By: Richard Ledbetter   Photography: Richard Ledbetter/Courtesy Of Arkansas Department Of Parks And Tourism

Arkansas gobblers are some of the craftiest prey around.

Arkansas gobblers are some of the craftiest prey around.


Sitting for long periods under a big tree in the woods gives a man ample time to think. While waiting for a big gobbler to show up last spring, I wandered down memory lane, recalling some 30-plus years as a turkey hunter.

Back in 1983, when I first took up the pursuit of the wily birds, there weren’t nearly as many turkeys or hunters as we see today. With no practical experience of my own or previous background with turkey hunting, there proved to be a great deal of trial and error to the learning curve. In an effort to improve my skills, I spent time with older gentlemen in the community, seeking their advice on where and how to actually bag my first bird. Best bit of advice they gave me? Keep the calling to a minimum, and once a bird answers you, put the caller down, stay put and wait for him to come looking for the hen he thinks he responded to. 

That old-school method requires a good deal of patience, more akin to traditional deer hunting than the excitement expected of a big tom coming in hot and ready, gobbling, drumming and strutting all the way.
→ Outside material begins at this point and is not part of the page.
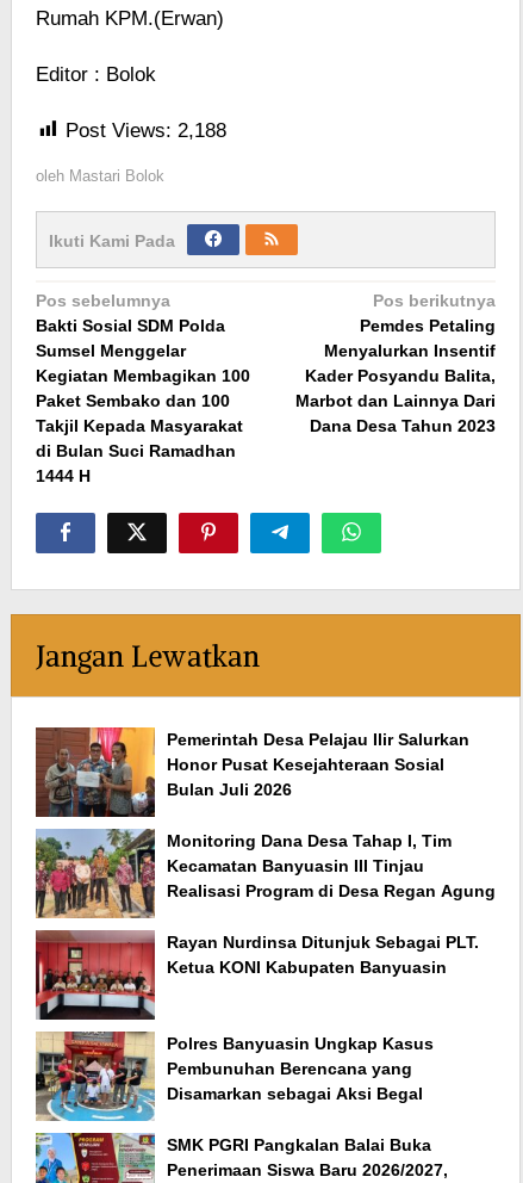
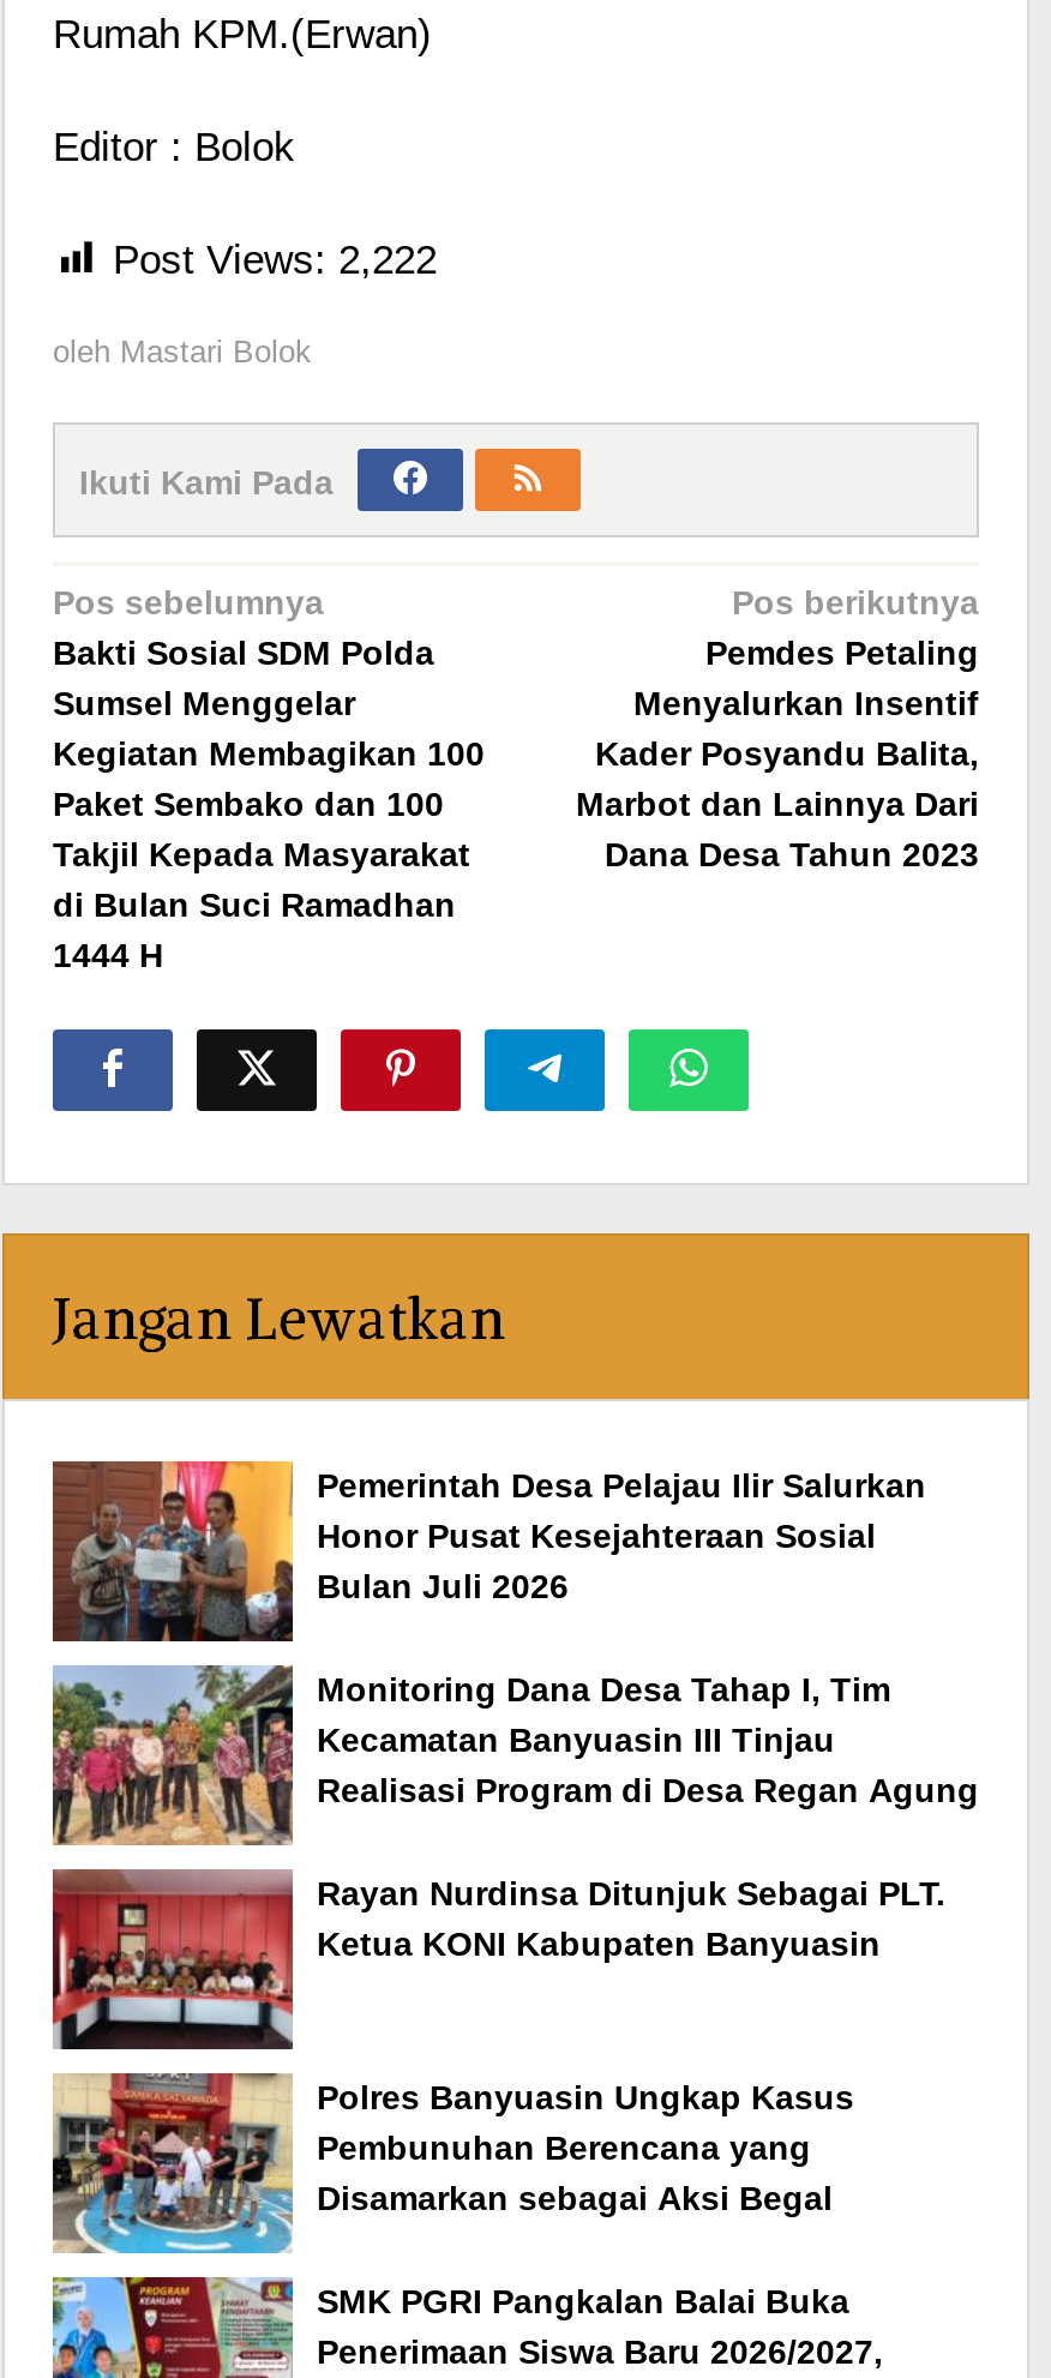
[66,119,226,142] Post Views: 2,188 -> [113,237,437,283] Post Views: 2,222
It proved effective, though, and I finally bagged my first bird after a few unsuccessful seasons of hard hunting. 

A dozen years passed with a like number of gobblers added to my tally. It was about that time I met up with one Vernon Burford. Vern had bagged his share of south Arkansas gobblers, going about it with an entirely different method from the one I’d learned years earlier. I looked forward to the opportunity to spend time in the woods with a legend, learning his way of doing things. I paid close attention and came away with an alternate brand of hunting. Accordingly, my turkey harvesting numbers went up exponentially after just one season following Burford around the sticks.
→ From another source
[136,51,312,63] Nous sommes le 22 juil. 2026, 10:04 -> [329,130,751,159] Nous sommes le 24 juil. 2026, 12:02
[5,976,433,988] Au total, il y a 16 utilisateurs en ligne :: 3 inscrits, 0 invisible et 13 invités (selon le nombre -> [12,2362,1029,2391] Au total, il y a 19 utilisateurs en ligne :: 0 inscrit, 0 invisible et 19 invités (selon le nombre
Vern’s idea was to aggressively call to and move quickly on a bird once it gobbles. He’d go at full gallop to get to a spot to lure the tom out of the roost tree, then make quick work of it. He was a pretty fair hand at getting into position before the gobbler arrived. Of course, knowing the lay of the land is of utmost importance when hunting this way. It’s kind of hard to beat the bird to his intended destination and know where that might be if you’re not mighty familiar with the terrain required to cross to get there first.
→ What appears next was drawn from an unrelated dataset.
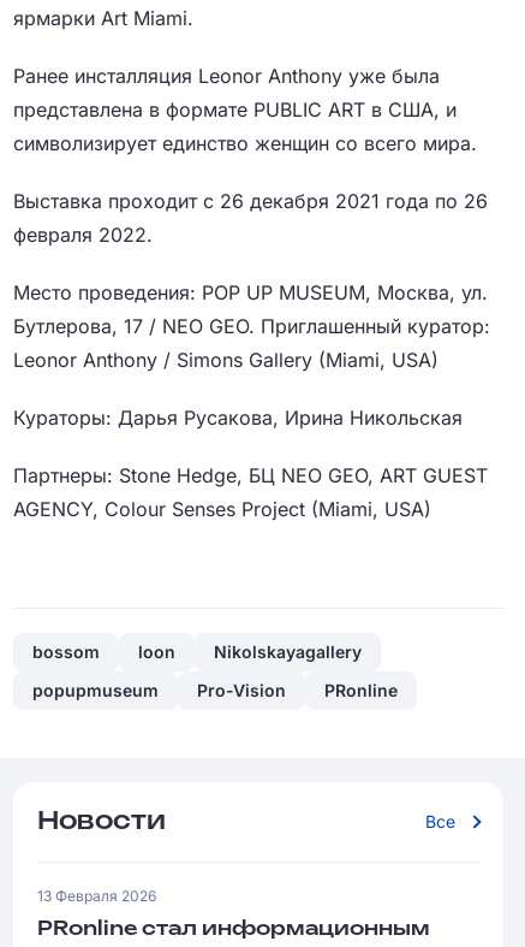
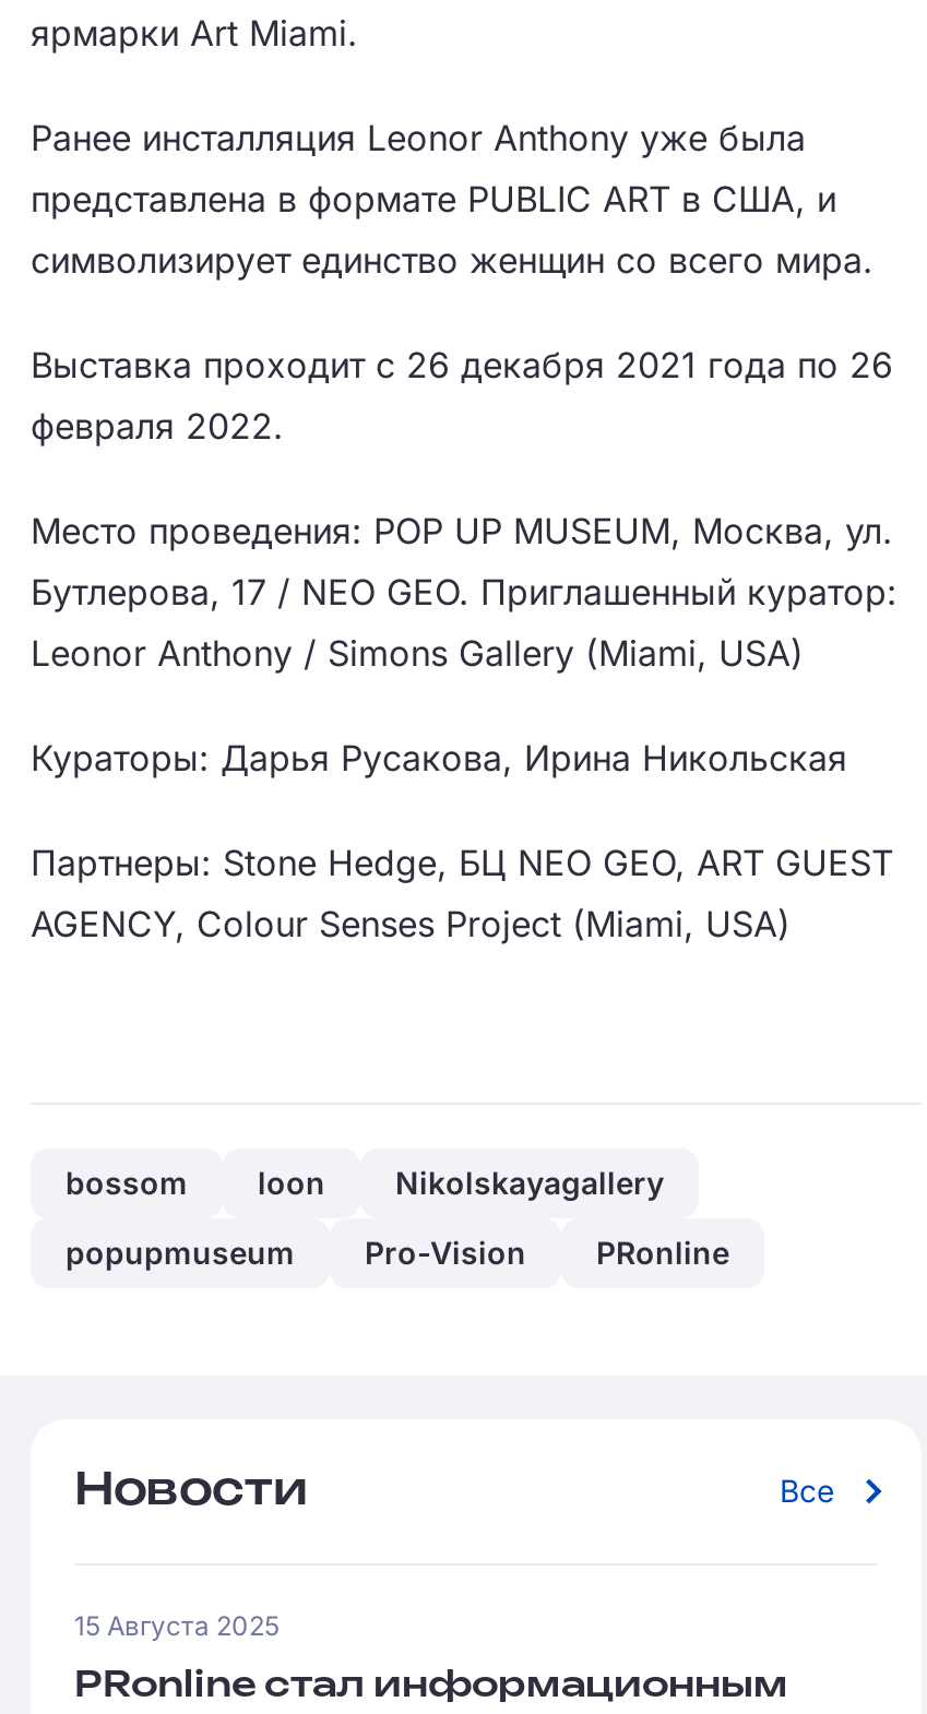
[37,887,156,905] 13 Февраля 2026 -> [74,1609,280,1642] 15 Августа 2025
Another 50 turkey beards have come to hang on the walls of my log home since. I amalgamated both the “old school” patience and aggressive “move on the bird” techniques into a blended style incorporating what I believe to be the best of both worlds. It’s just such a combination of techniques that served me well on a hunt made this past spring.

The morning broke crisp and clear, and I set out after a gobbler that had eluded me the previous day. I hadn’t quite been in the right location when he gobbled and didn’t manage to move on him quick enough to close the deal before he hushed up and disappeared. From my preseason scouting trips in the neighborhood, I’d become pretty familiar with his usual habits. He liked to roost on a tall hilltop in a stand of pines on the crest of the rise.   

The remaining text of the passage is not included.